* [YOUR TASK]: What you give back should match the entries below character for character.
(RECORDED INFORMATION begins)
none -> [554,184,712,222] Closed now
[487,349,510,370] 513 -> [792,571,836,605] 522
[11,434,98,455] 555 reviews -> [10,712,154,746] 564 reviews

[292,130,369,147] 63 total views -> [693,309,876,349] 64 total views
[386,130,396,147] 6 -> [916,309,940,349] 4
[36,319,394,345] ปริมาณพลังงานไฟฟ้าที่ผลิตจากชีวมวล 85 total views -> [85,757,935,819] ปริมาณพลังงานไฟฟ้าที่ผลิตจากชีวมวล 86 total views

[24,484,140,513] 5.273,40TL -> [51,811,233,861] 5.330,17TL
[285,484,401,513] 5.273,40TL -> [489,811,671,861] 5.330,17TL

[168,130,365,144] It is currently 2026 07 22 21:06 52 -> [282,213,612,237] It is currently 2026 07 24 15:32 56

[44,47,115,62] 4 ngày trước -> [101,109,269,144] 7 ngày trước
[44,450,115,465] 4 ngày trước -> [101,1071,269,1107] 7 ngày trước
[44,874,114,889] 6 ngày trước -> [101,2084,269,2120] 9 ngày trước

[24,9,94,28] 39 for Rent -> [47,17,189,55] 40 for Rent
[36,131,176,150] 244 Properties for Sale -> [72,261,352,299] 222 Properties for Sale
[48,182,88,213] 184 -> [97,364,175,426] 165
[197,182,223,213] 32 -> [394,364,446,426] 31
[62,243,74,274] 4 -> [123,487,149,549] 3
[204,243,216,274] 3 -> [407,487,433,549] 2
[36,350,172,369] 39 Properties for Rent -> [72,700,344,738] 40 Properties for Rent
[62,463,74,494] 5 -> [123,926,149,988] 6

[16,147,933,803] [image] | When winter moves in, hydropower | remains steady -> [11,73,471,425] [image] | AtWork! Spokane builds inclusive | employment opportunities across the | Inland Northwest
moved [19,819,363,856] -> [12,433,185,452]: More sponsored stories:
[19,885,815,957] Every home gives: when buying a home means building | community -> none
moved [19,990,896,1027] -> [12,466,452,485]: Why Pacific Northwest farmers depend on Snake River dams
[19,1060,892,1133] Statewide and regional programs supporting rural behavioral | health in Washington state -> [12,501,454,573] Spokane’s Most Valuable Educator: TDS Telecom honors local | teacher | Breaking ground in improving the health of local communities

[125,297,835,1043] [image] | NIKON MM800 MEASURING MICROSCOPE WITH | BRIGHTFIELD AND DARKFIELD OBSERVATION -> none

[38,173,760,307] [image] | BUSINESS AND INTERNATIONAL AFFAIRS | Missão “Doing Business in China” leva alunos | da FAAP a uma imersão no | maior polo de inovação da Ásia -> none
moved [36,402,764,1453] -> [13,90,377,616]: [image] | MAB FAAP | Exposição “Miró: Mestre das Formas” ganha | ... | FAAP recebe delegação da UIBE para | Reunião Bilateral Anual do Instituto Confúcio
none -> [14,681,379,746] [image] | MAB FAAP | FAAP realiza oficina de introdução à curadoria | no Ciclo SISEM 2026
(RECORDED INFORMATION ends)
* [ANSWER BELOW]:
none -> [554,184,712,222] Closed now
[487,349,510,370] 513 -> [792,571,836,605] 522
[11,434,98,455] 555 reviews -> [10,712,154,746] 564 reviews

[292,130,369,147] 63 total views -> [693,309,876,349] 64 total views
[386,130,396,147] 6 -> [916,309,940,349] 4
[36,319,394,345] ปริมาณพลังงานไฟฟ้าที่ผลิตจากชีวมวล 85 total views -> [85,757,935,819] ปริมาณพลังงานไฟฟ้าที่ผลิตจากชีวมวล 86 total views

[24,484,140,513] 5.273,40TL -> [51,811,233,861] 5.330,17TL
[285,484,401,513] 5.273,40TL -> [489,811,671,861] 5.330,17TL

[168,130,365,144] It is currently 2026 07 22 21:06 52 -> [282,213,612,237] It is currently 2026 07 24 15:32 56

[44,47,115,62] 4 ngày trước -> [101,109,269,144] 7 ngày trước
[44,450,115,465] 4 ngày trước -> [101,1071,269,1107] 7 ngày trước
[44,874,114,889] 6 ngày trước -> [101,2084,269,2120] 9 ngày trước

[24,9,94,28] 39 for Rent -> [47,17,189,55] 40 for Rent
[36,131,176,150] 244 Properties for Sale -> [72,261,352,299] 222 Properties for Sale
[48,182,88,213] 184 -> [97,364,175,426] 165
[197,182,223,213] 32 -> [394,364,446,426] 31
[62,243,74,274] 4 -> [123,487,149,549] 3
[204,243,216,274] 3 -> [407,487,433,549] 2
[36,350,172,369] 39 Properties for Rent -> [72,700,344,738] 40 Properties for Rent
[62,463,74,494] 5 -> [123,926,149,988] 6

[16,147,933,803] [image] | When winter moves in, hydropower | remains steady -> [11,73,471,425] [image] | AtWork! Spokane builds inclusive | employment opportunities across the | Inland Northwest
moved [19,819,363,856] -> [12,433,185,452]: More sponsored stories:
[19,885,815,957] Every home gives: when buying a home means building | community -> none
moved [19,990,896,1027] -> [12,466,452,485]: Why Pacific Northwest farmers depend on Snake River dams
[19,1060,892,1133] Statewide and regional programs supporting rural behavioral | health in Washington state -> [12,501,454,573] Spokane’s Most Valuable Educator: TDS Telecom honors local | teacher | Breaking ground in improving the health of local communities

[125,297,835,1043] [image] | NIKON MM800 MEASURING MICROSCOPE WITH | BRIGHTFIELD AND DARKFIELD OBSERVATION -> none

[38,173,760,307] [image] | BUSINESS AND INTERNATIONAL AFFAIRS | Missão “Doing Business in China” leva alunos | da FAAP a uma imersão no | maior polo de inovação da Ásia -> none
moved [36,402,764,1453] -> [13,90,377,616]: [image] | MAB FAAP | Exposição “Miró: Mestre das Formas” ganha | ... | FAAP recebe delegação da UIBE para | Reunião Bilateral Anual do Instituto Confúcio
none -> [14,681,379,746] [image] | MAB FAAP | FAAP realiza oficina de introdução à curadoria | no Ciclo SISEM 2026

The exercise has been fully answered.